Old Liang did not begin with training.

That was the first mistake Ben made—assuming he would.

The old man sipped his tea in silence while Ben stood awkwardly in the stone chamber, Lin Yue lingering near the doorway. Minutes passed. Then more.

Finally, Ben cleared his throat. "So… do we start? Meditation? Punching rocks? Wise insults?"

Old Liang smiled faintly without looking up. "You misunderstand," he said. "Training begins when you realize you are already losing."

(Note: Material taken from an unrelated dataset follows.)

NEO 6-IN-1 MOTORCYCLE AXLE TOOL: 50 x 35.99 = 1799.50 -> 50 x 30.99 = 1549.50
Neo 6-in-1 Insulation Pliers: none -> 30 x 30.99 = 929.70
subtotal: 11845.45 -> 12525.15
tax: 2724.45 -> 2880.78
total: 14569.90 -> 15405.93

Ben frowned. "I'm standing."

Liang set his cup down gently. "You are alive," he corrected. "That is not the same thing."

He gestured toward the wall.

A section of stone slid aside, revealing a narrow corridor descending into darkness.

"Walk," Liang said.

Ben glanced at Lin Yue. She looked uneasy but nodded once.

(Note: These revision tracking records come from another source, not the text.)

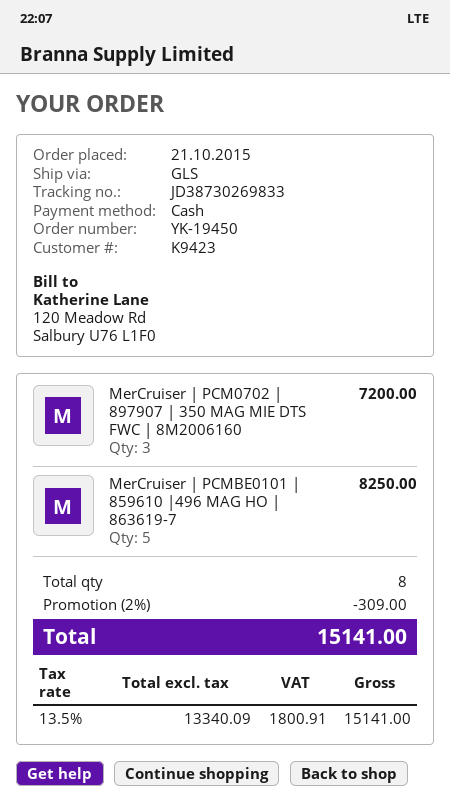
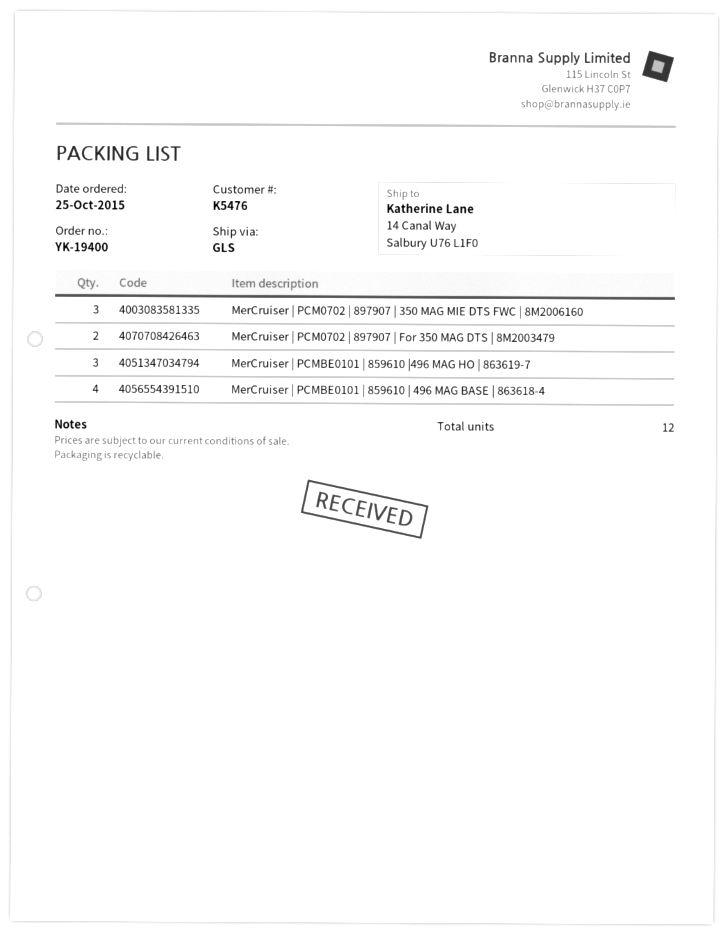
order number: YK-19450 -> YK-19400
order date: 2015-10-21 -> 2015-10-25
customer number: K9423 -> K5476
MerCruiser | PCMBE0101 | 859610 |496 MAG HO | 863619-7: 5 -> 3
MerCruiser | PCM0702 | 897907 | For 350 MAG DTS | 8M2003479: none -> 2
MerCruiser | PCMBE0101 | 859610 | 496 MAG BASE | 863618-4: none -> 4
total quantity: 8 -> 12

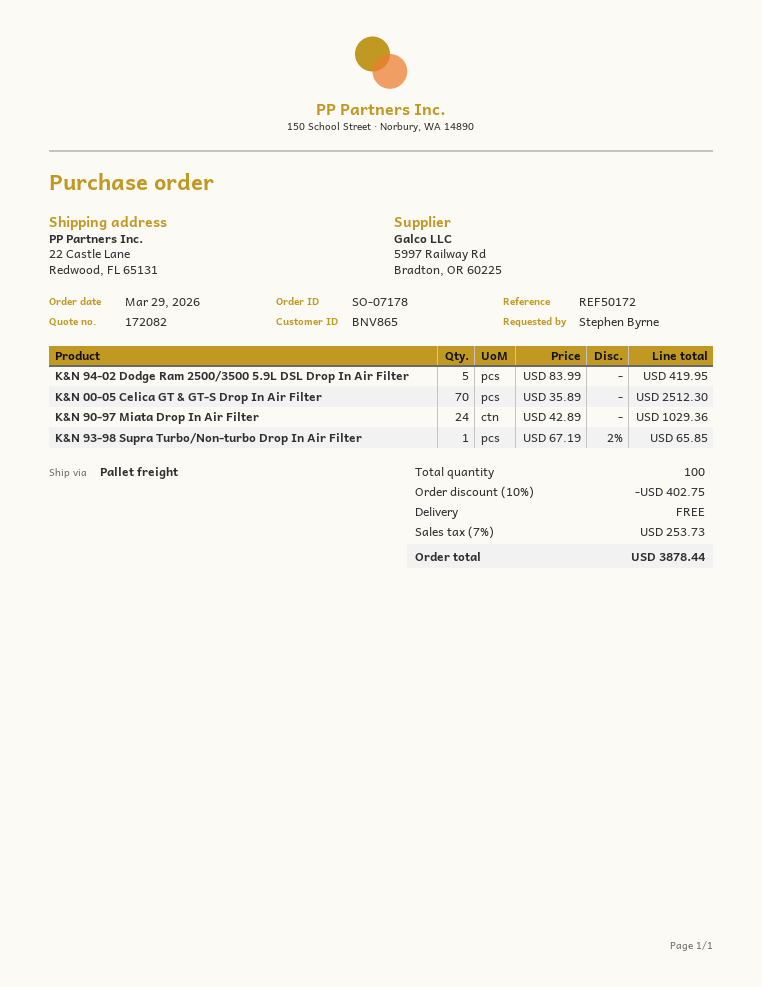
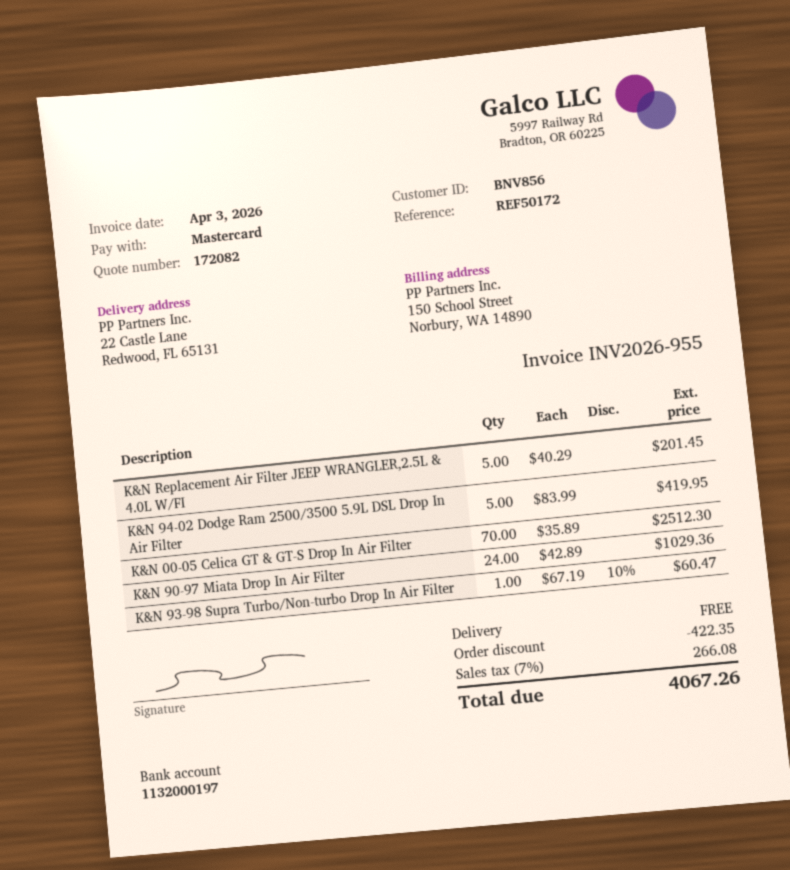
customer number: BNV865 -> BNV856
K&N 93-98 Supra Turbo/Non-turbo Drop In Air Filter: 1 x 67.19 - 2% = 65.85 -> 1 x 67.19 - 10% = 60.47
K&N Replacement Air Filter JEEP WRANGLER,2.5L & 4.0L W/FI: none -> 5 x 40.29 = 201.45
discount: 402.75 -> 422.35
tax: 7% = 253.73 -> 7% = 266.08
total: 3878.44 -> 4067.26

They followed Liang down the corridor. The air grew colder, thicker. The walls here were scarred—not by age, but by impact. Claw marks. Blade grooves. Cracks spiderwebbing outward from points where something had struck with tremendous force.

Ben slowed.

"This isn't a training hall," he muttered.

"No," Liang agreed. "It is a lesson hall."

The corridor opened into a wide underground chamber. Chains hung from the ceiling. Old weapons lay scattered across the floor. In the center stood a raised stone platform, stained dark with ancient blood.

Three people were already there.

A man with one arm, his Qi unstable and flickering.A woman with eyes like knives and scars down her neck.And a boy—maybe sixteen—thin, pale, and shaking.

All of them looked at Ben.

Liang stepped aside. "These are people who relied on power," he said. "Each in their own way."

Ben's stomach tightened.

"They transformed too early," Liang continued calmly. "They cultivated too greedily. They trusted strength to solve problems that required judgment."

He looked at Ben. "Sound familiar?"

Ben didn't answer.

Liang turned to the one-armed man. "Tell him."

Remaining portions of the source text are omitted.